Some new health plans sold in the insurance marketplaces are offering consumers networks that exclude certain doctors, hospitals and other medical providers. While some claim that these networks hamper provider access and choice, others contend that this approach, if done the right way, helps consumers by creating competition and controlling costs.
The federal and state governments are now considering how to best regulate provider networks. The National Association of Insurance Commissioners (NAIC) is finalizing its update of model regulations for states, while the Department of Health and Human Services (HHS) is deciding what federal role, if any, it will assume. HHS already regulates networks for Medicare Advantage health plans, and some say this could serve as a model for health plans sold in marketplaces.
Two additional experts will join in the Q&A:
- Mike Leavitt, founder and chairman, Leavitt Partners, former Utah governor and HHS Secretary under George W. Bush, will address the issues surrounding network adequacy, and his preference to regulate networks at the state level.
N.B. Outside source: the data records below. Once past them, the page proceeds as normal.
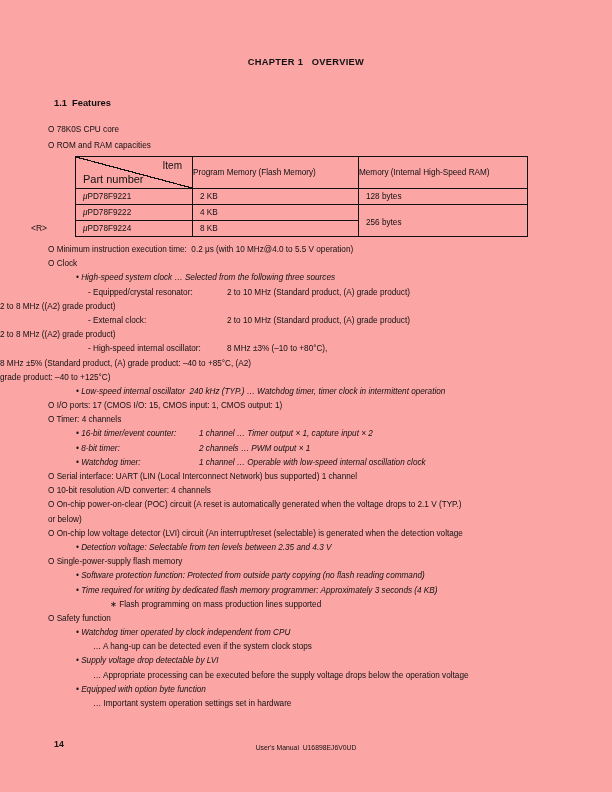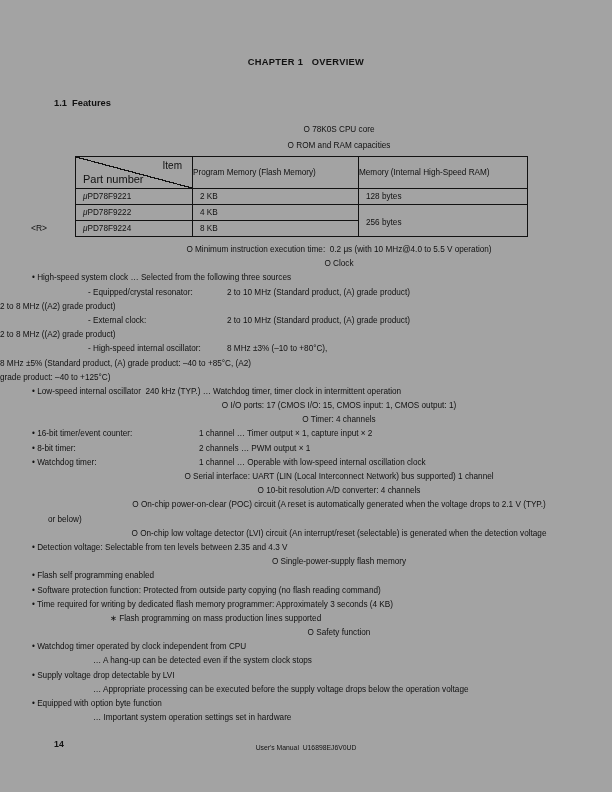--- a/index.html
+++ b/index.html
@@ -1,40 +1,40 @@
 <!DOCTYPE html>
 <html><head>
 <meta charset="utf-8">
 <style>
   html,body { margin:0; padding:0; background:#e8e8e8; }
   .page {
     position:relative;
     width:612px; height:792px;
     margin:0 auto;
-    background:#a3a3a3;
+    background:#fca5a5;
     font-family:"Liberation Sans", sans-serif;
     color:#111;
     overflow:hidden;
   }
   .chapter-title {
     position:absolute; top:57px; left:0; width:100%;
     text-align:center; font-weight:bold; font-size:9.3px;
     white-space:pre; letter-spacing:0.3px;
   }
   .section-title {
     position:absolute; top:98px; left:54px;
     font-weight:bold; font-size:9.3px; white-space:pre;
   }
   .intro { position:absolute; top:122px; left:0; width:100%; }
   .intro .ln { height:16px; line-height:16px; }
   .ln { position:relative; font-size:8.2px; white-space:pre; }
   .features { position:absolute; top:243px; left:0; width:100%; }
   .features .ln { height:14.2px; line-height:14.2px; }
-  .iO { padding-left:66px;text-align:center; }
-  .iB { padding-left:32px; }
+  .iO { padding-left:48px; }
+  .iB { padding-left:76px;font-style:italic; }
   .iC { padding-left:48px; }
   .iD { padding-left:88px; }
   .iV { }
   .iA { padding-left:110px; }
   .iE { padding-left:93px; }
   .vc1 { position:absolute; left:227px; top:0; }
   .vc2 { position:absolute; left:199px; top:0; }
   .rev-marker {
     position:absolute; top:221px; left:31px;
     font-size:8.5px; line-height:14px;
@@ -154,21 +154,20 @@
     <div class="ln iB"><span>• 16-bit timer/event counter:</span><span class="vc2">1 channel … Timer output × 1, capture input × 2</span></div>
     <div class="ln iB"><span>• 8-bit timer:</span><span class="vc2">2 channels … PWM output × 1</span></div>
     <div class="ln iB"><span>• Watchdog timer:</span><span class="vc2">1 channel … Operable with low-speed internal oscillation clock</span></div>
     <div class="ln iO">O Serial interface: UART (LIN (Local Interconnect Network) bus supported) 1 channel</div>
     <div class="ln iO">O 10-bit resolution A/D converter: 4 channels</div>
     <div class="ln iO">O On-chip power-on-clear (POC) circuit (A reset is automatically generated when the voltage drops to 2.1 V (TYP.)</div>
     <div class="ln iC">or below)</div>
     <div class="ln iO">O On-chip low voltage detector (LVI) circuit (An interrupt/reset (selectable) is generated when the detection voltage</div>
     <div class="ln iB">• Detection voltage: Selectable from ten levels between 2.35 and 4.3 V</div>
     <div class="ln iO">O Single-power-supply flash memory</div>
-    <div class="ln iB">• Flash self programming enabled</div>
     <div class="ln iB">• Software protection function: Protected from outside party copying (no flash reading command)</div>
     <div class="ln iB">• Time required for writing by dedicated flash memory programmer: Approximately 3 seconds (4 KB)</div>
     <div class="ln iA">∗ Flash programming on mass production lines supported</div>
     <div class="ln iO">O Safety function</div>
     <div class="ln iB">• Watchdog timer operated by clock independent from CPU</div>
     <div class="ln iE">… A hang-up can be detected even if the system clock stops</div>
     <div class="ln iB">• Supply voltage drop detectable by LVI</div>
     <div class="ln iE">… Appropriate processing can be executed before the supply voltage drops below the operation voltage</div>
     <div class="ln iB">• Equipped with option byte function</div>
     <div class="ln iE">… Important system operation settings set in hardware</div>

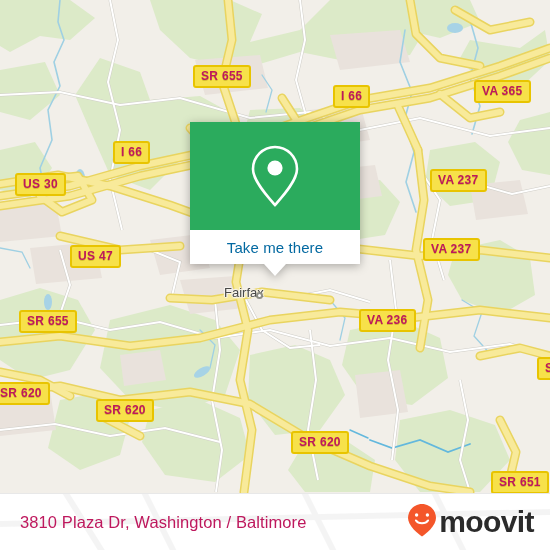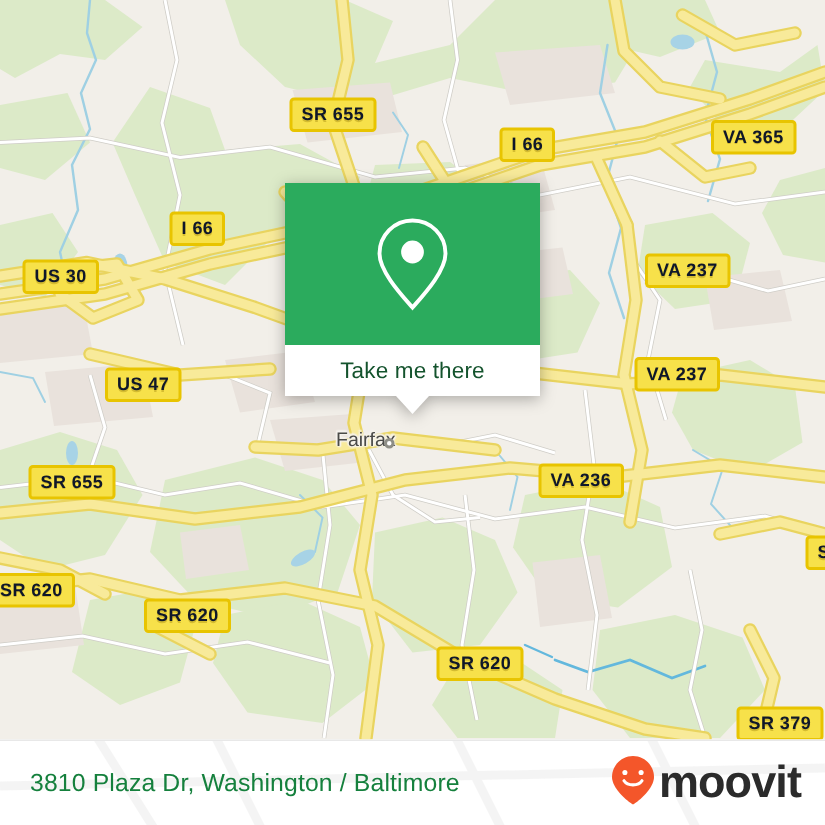--- a/index.html
+++ b/index.html
@@ -36,21 +36,21 @@
     height: 493px;
     display: block;
   }
 
   
   .shield {
     position: absolute;
     background: #f7e14a;
     border: 2px solid #e8c400;
     border-radius: 3px;
-    color: #0f172a;
+    color: #be185d;
     font-size: 12px;
     font-weight: bold;
     line-height: 1;
     padding: 3px 6px 4px 6px;
     white-space: nowrap;
     letter-spacing: 0.3px;
     text-shadow: 0 1px 0 rgba(150,120,0,.35);
     box-sizing: border-box;
   }
 
@@ -92,21 +92,21 @@
   }
   #popup-head svg { display: block; }
   #popup-body {
     background: #ffffff;
     height: 34px;
     display: flex;
     align-items: center;
     justify-content: center;
   }
   #popup-label {
-    color: #14532d;
+    color: #0369a1;
     font-size: 15px;
     letter-spacing: .1px;
   }
   #popup-tail {
     position: absolute;
     left: 50%;
     top: 142px;
     margin-left: -11px;
     width: 0; height: 0;
     border-left: 11px solid transparent;
@@ -151,21 +151,21 @@
     position: absolute;
     left: 0; top: 0;
     width: 550px; height: 57px;
     opacity: .5;
     pointer-events: none;
   }
   #footer-address {
     position: relative;
     padding-left: 20px;
     font-size: 16.5px;
-    color: #15803d;
+    color: #be185d;
     white-space: nowrap;
     letter-spacing: .1px;
   }
   #footer-logo {
     position: relative;
     padding-right: 16px;
     display: flex;
     align-items: center;
     gap: 2px;
   }
@@ -359,21 +359,21 @@
         <div class="shield" style="left: 113px; top: 141px;">I 66</div>
         <div class="shield" style="left: 15px; top: 173px;">US 30</div>
         <div class="shield" style="left: 430px; top: 169px;">VA 237</div>
         <div class="shield" style="left: 423px; top: 238px;">VA 237</div>
         <div class="shield" style="left: 70px; top: 245px;">US 47</div>
         <div class="shield" style="left: 19px; top: 310px;">SR 655</div>
         <div class="shield" style="left: 346px; top: 309px; margin-left: 13px;">VA 236</div>
         <div class="shield" style="left: -8px; top: 382px;">SR 620</div>
         <div class="shield" style="left: 96px; top: 399px;">SR 620</div>
         <div class="shield" style="left: 291px; top: 431px;">SR 620</div>
-        <div class="shield" style="left: 491px; top: 471px;">SR 379</div>
+        <div class="shield" style="left: 491px; top: 471px;">SR 651</div>
         <div class="shield" style="left: 537px; top: 357px;">S</div>
       </div>
 
     <div id="popup">
       <div id="popup-head">
         <span>
           <svg width="54" height="66" viewBox="0 0 54 66">
             <path d="M27 4 C14.8 4 5 13.8 5 26 C5 38 20 54 27 62 C34 54 49 38 49 26 C49 13.8 39.2 4 27 4 Z" fill="none" stroke="#ffffff" stroke-width="2.6"></path>
             <circle cx="27" cy="25" r="7.6" fill="#ffffff"></circle>
           </svg>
- Stephanie Mohl, senior government relations advisor, department of advocacy, American Heart Association, will talk about research that assesses networks in a handful of states, and about challenges in making sure patients have access to specialty care.
- Jolie Matthews, senior health and life policy counsel, NAIC, will discuss model network regulations that the NAIC may release in November. She will also talk about how insurance commissioners are handling the issue across the country.
- Gretchen Jacobson, associate director, Kaiser Family Foundationís Program on Medicare Policy, will describe the current network adequacy standards for the Medicare Advantage program, which some see as a model for marketplace plans.